Symbiont, founded in 2013, launched its first enterprise blockchain product in 2019 with Vanguard. The product allows for smart contracts to take over data normalization for Vanguard’s passive index funds, allowing for orders to be executed autonomously.
Symbiont currently manages about $2.3 billion of Vanguard’s passive indices value through that network, Mark Smith, CEO of Symbiont, said.
“We are looking at the technology as a toolkit to solve existing problems,” said Smith.
“From day one, it was really a question of how do we use this technology, in an appropriate way, for regulated entities to use it in a compliant fashion.”
The infrastructure provider also partners with other big names on Wall Street, including Citigroup, Nasdaq and Franklin Templeton Investments, and hopes for more collaboration opportunities in the future, Smith said.
In its most recent partnership, Symbiont worked with Vanguard and State Street to bring smart contracts to traditional financial transactions.
“We’ve been at the tip of the spear from an enterprise blockchain perspective looking at blockchain smart contract technology as tools to solve real world problems in regulated financial markets,” said Smith.
Vanguard and State Street now use Assembly, Symbiont’s distributed ledger technology, in the margin calculation process for a live trade of a 30-day foreign exchange forward contract.
Vanguard, as a global asset manager, has many international funds, meaning Vanguard must have the available foreign currency on a certain date and time to settle those transactions.

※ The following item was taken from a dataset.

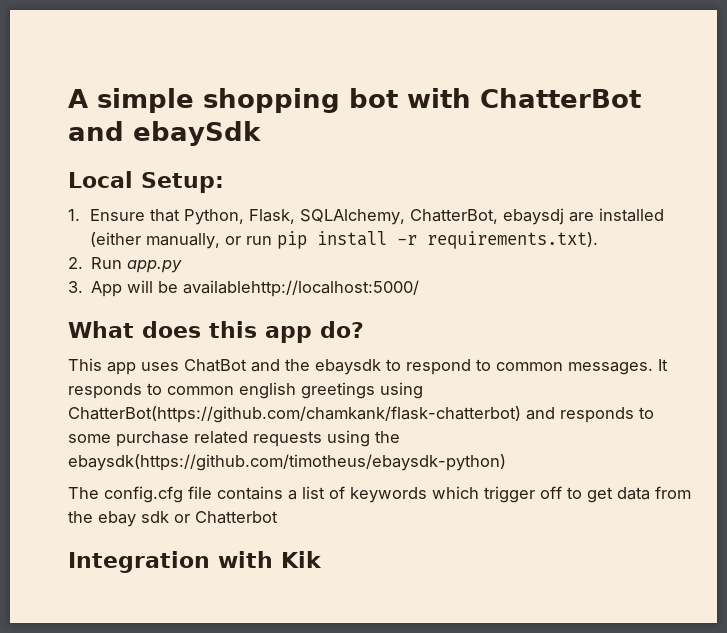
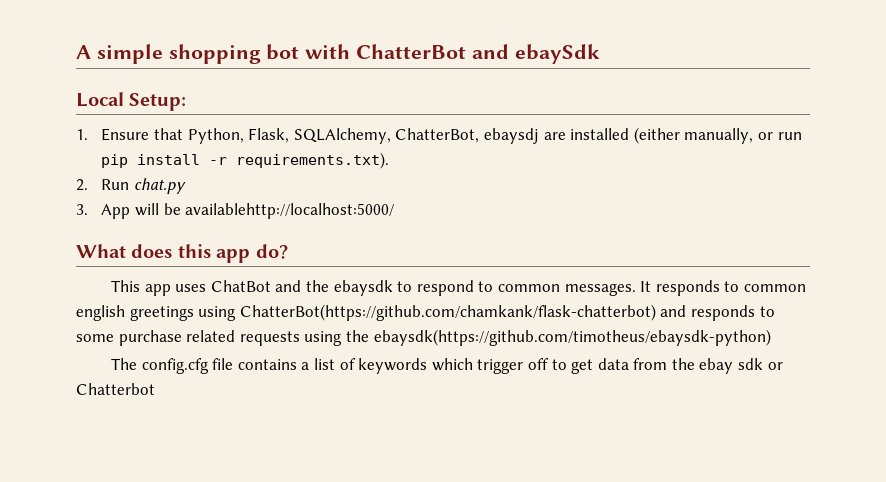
[127,260,183,273] app.py -> [134,178,187,194] chat.py
[68,551,322,573] // Integration with Kik -> (155, 389) none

To hedge against the risk of the timeframe in which Vanguard needs to settle in a foreign currency, the firm creates forward contracts or swap contracts.
With Assembly, Vanguard and State Street, which act as the bank counterparty, can negotiate the transaction in a secure, encrypted manner through the blockchain, Smith said.
“The smart contract calculates exactly how much collateral you need based on an initial margin calculation that’s agreed upon amongst the two counterparties,” Smith said. “Historically, each side calculates margin on their own, and then they reconcile on an overnight basis or every two days manually to determine if both sides got the right margin variance calculation.”
Symbiont, and other companies in the infrastructure space, are having a hard time keeping up with growing interest in crypto technology from financial institutions, Smith said.
“Demand has actually outpaced expectation, not just from a Symbiont perspective, but I think if you look at the other market participants, they are all looking to expand,” he said. “Now the question becomes how do those entities onboard and become customers, that’s the next phase of how enterprise blockchain starts to really take hold in these applications.”